What you return should be the full listing, copied exactly and stripped of its pictures.

• DATASET:
◆ ◆ ◆

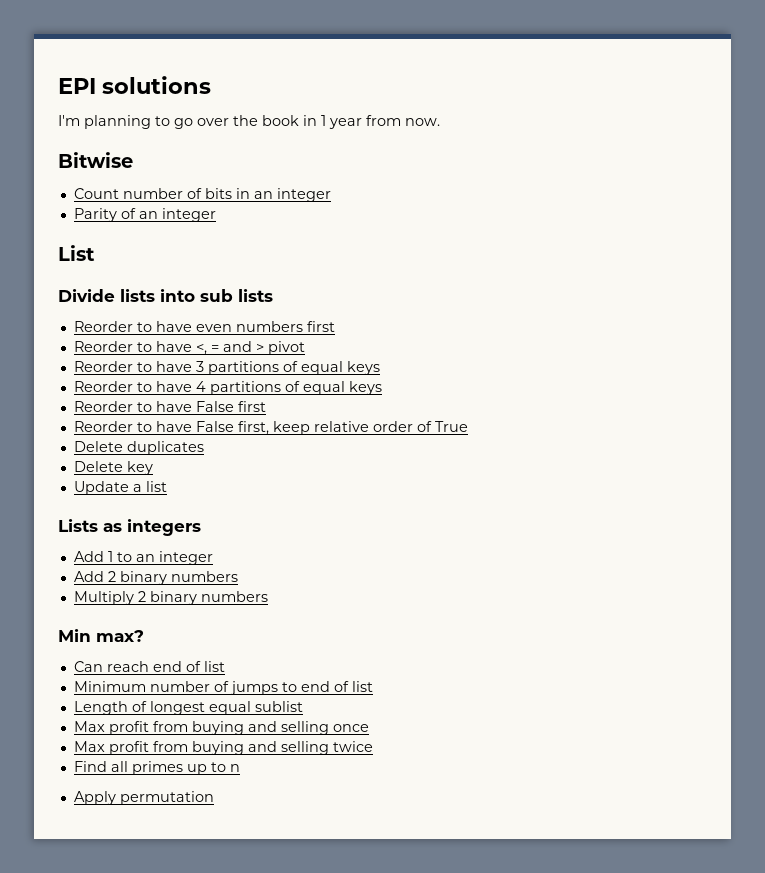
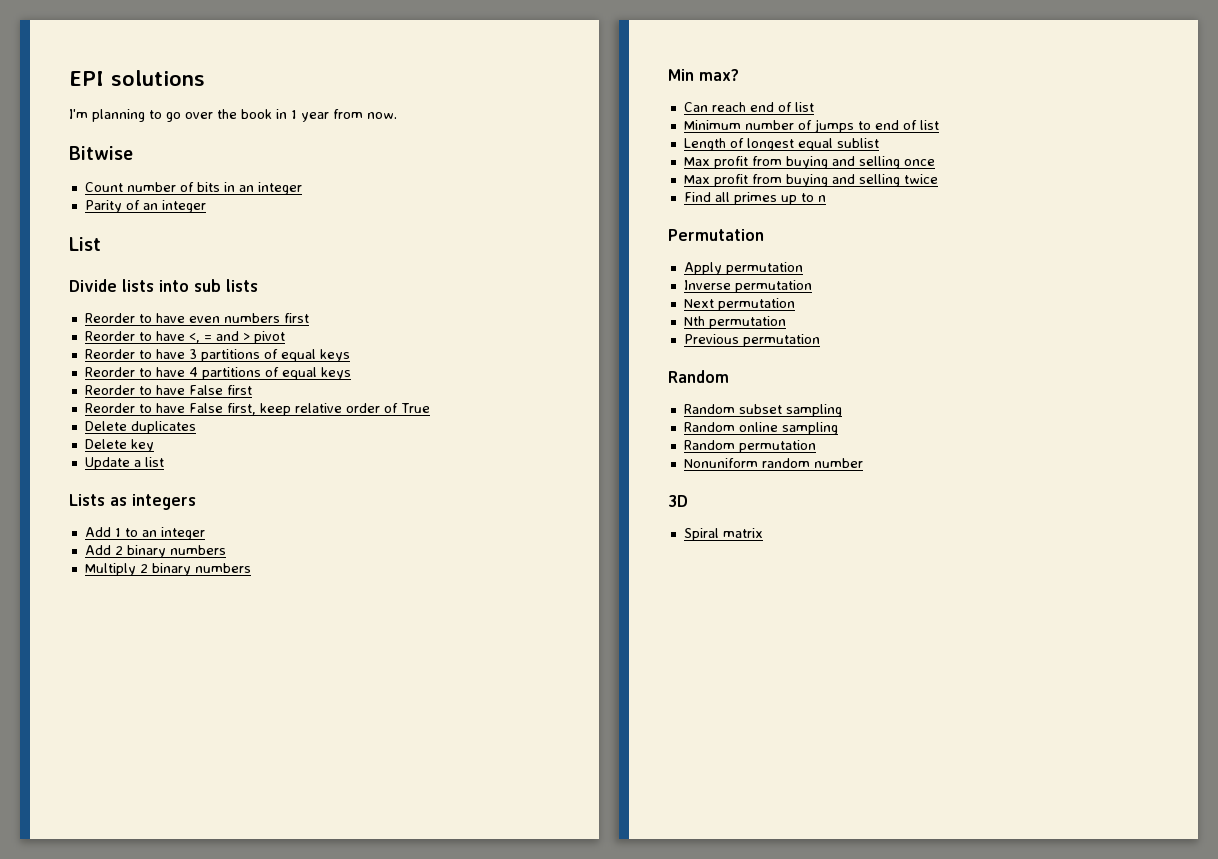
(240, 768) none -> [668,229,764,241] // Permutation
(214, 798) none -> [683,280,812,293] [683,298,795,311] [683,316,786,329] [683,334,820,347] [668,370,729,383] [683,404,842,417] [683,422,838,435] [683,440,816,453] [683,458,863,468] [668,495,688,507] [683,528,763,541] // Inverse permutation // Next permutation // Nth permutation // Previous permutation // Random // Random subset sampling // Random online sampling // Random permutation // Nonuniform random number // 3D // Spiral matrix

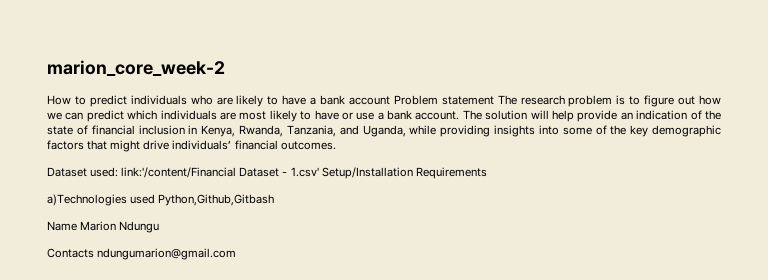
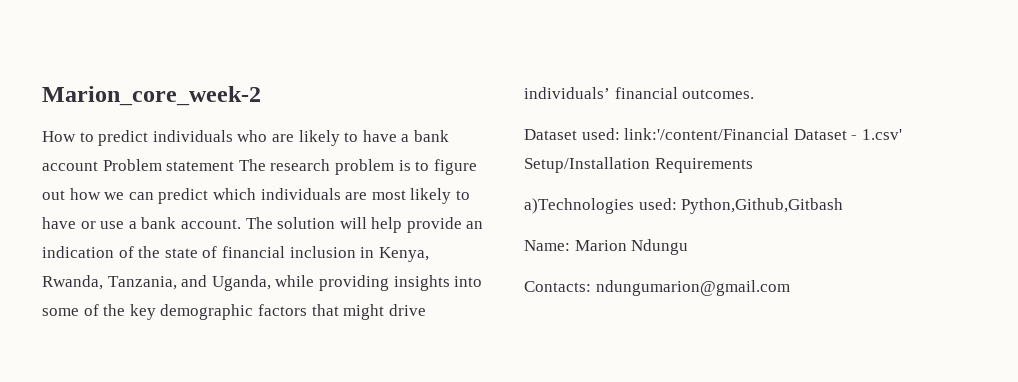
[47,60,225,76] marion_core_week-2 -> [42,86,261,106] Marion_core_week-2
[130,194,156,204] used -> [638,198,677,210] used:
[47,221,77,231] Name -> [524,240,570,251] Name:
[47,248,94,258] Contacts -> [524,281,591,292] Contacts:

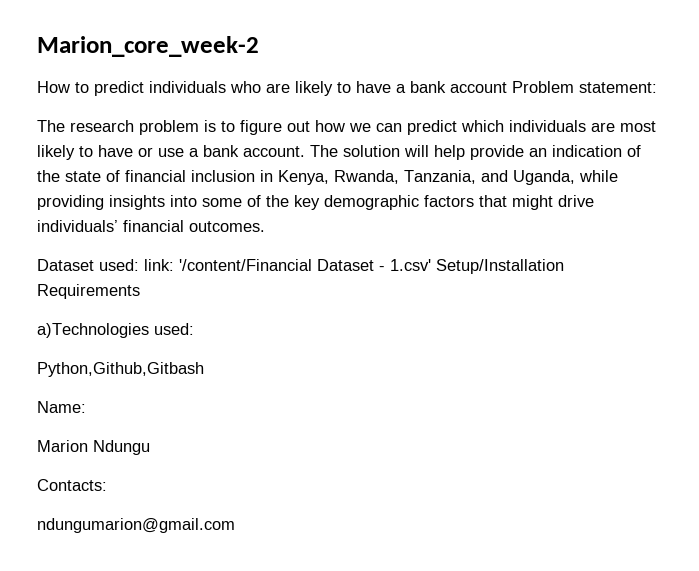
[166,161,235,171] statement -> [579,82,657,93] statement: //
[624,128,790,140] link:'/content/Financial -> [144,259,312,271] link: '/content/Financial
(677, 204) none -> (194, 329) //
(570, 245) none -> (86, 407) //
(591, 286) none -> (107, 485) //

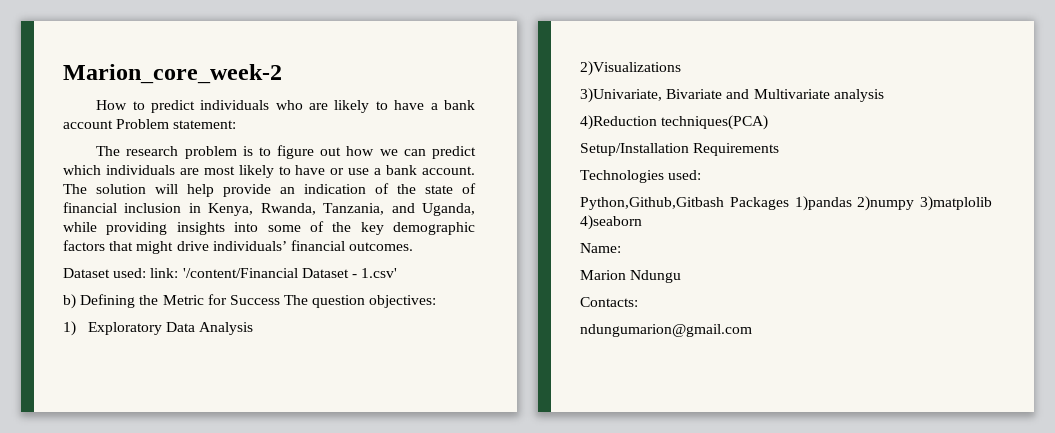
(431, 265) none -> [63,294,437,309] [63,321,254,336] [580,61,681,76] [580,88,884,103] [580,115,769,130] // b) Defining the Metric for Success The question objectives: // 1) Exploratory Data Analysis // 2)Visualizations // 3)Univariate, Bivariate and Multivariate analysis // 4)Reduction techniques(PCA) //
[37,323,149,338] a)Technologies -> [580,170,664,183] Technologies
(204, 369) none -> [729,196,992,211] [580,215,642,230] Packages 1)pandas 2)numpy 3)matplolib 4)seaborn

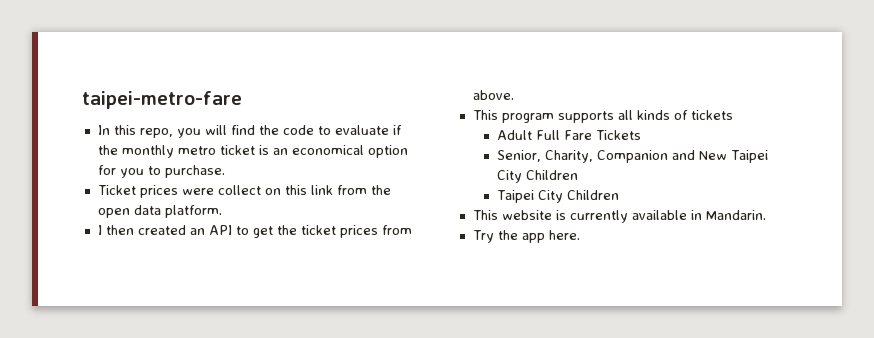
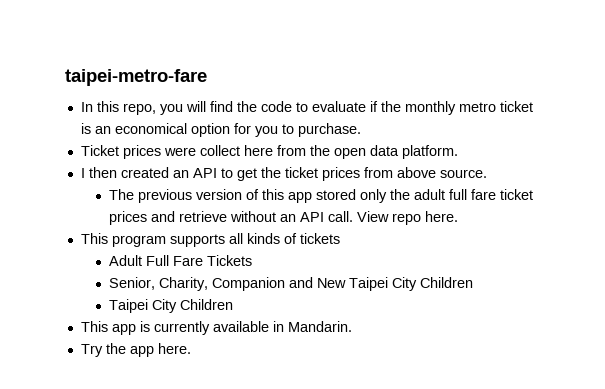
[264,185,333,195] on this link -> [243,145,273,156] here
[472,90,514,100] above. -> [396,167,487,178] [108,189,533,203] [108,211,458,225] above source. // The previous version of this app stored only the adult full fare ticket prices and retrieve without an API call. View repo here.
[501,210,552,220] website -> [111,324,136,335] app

◆ ◆ ◆

• YOUR SOLUTION:
(240, 768) none -> [668,229,764,241] // Permutation
(214, 798) none -> [683,280,812,293] [683,298,795,311] [683,316,786,329] [683,334,820,347] [668,370,729,383] [683,404,842,417] [683,422,838,435] [683,440,816,453] [683,458,863,468] [668,495,688,507] [683,528,763,541] // Inverse permutation // Next permutation // Nth permutation // Previous permutation // Random // Random subset sampling // Random online sampling // Random permutation // Nonuniform random number // 3D // Spiral matrix

[47,60,225,76] marion_core_week-2 -> [42,86,261,106] Marion_core_week-2
[130,194,156,204] used -> [638,198,677,210] used:
[47,221,77,231] Name -> [524,240,570,251] Name:
[47,248,94,258] Contacts -> [524,281,591,292] Contacts:

[166,161,235,171] statement -> [579,82,657,93] statement: //
[624,128,790,140] link:'/content/Financial -> [144,259,312,271] link: '/content/Financial
(677, 204) none -> (194, 329) //
(570, 245) none -> (86, 407) //
(591, 286) none -> (107, 485) //

(431, 265) none -> [63,294,437,309] [63,321,254,336] [580,61,681,76] [580,88,884,103] [580,115,769,130] // b) Defining the Metric for Success The question objectives: // 1) Exploratory Data Analysis // 2)Visualizations // 3)Univariate, Bivariate and Multivariate analysis // 4)Reduction techniques(PCA) //
[37,323,149,338] a)Technologies -> [580,170,664,183] Technologies
(204, 369) none -> [729,196,992,211] [580,215,642,230] Packages 1)pandas 2)numpy 3)matplolib 4)seaborn

[264,185,333,195] on this link -> [243,145,273,156] here
[472,90,514,100] above. -> [396,167,487,178] [108,189,533,203] [108,211,458,225] above source. // The previous version of this app stored only the adult full fare ticket prices and retrieve without an API call. View repo here.
[501,210,552,220] website -> [111,324,136,335] app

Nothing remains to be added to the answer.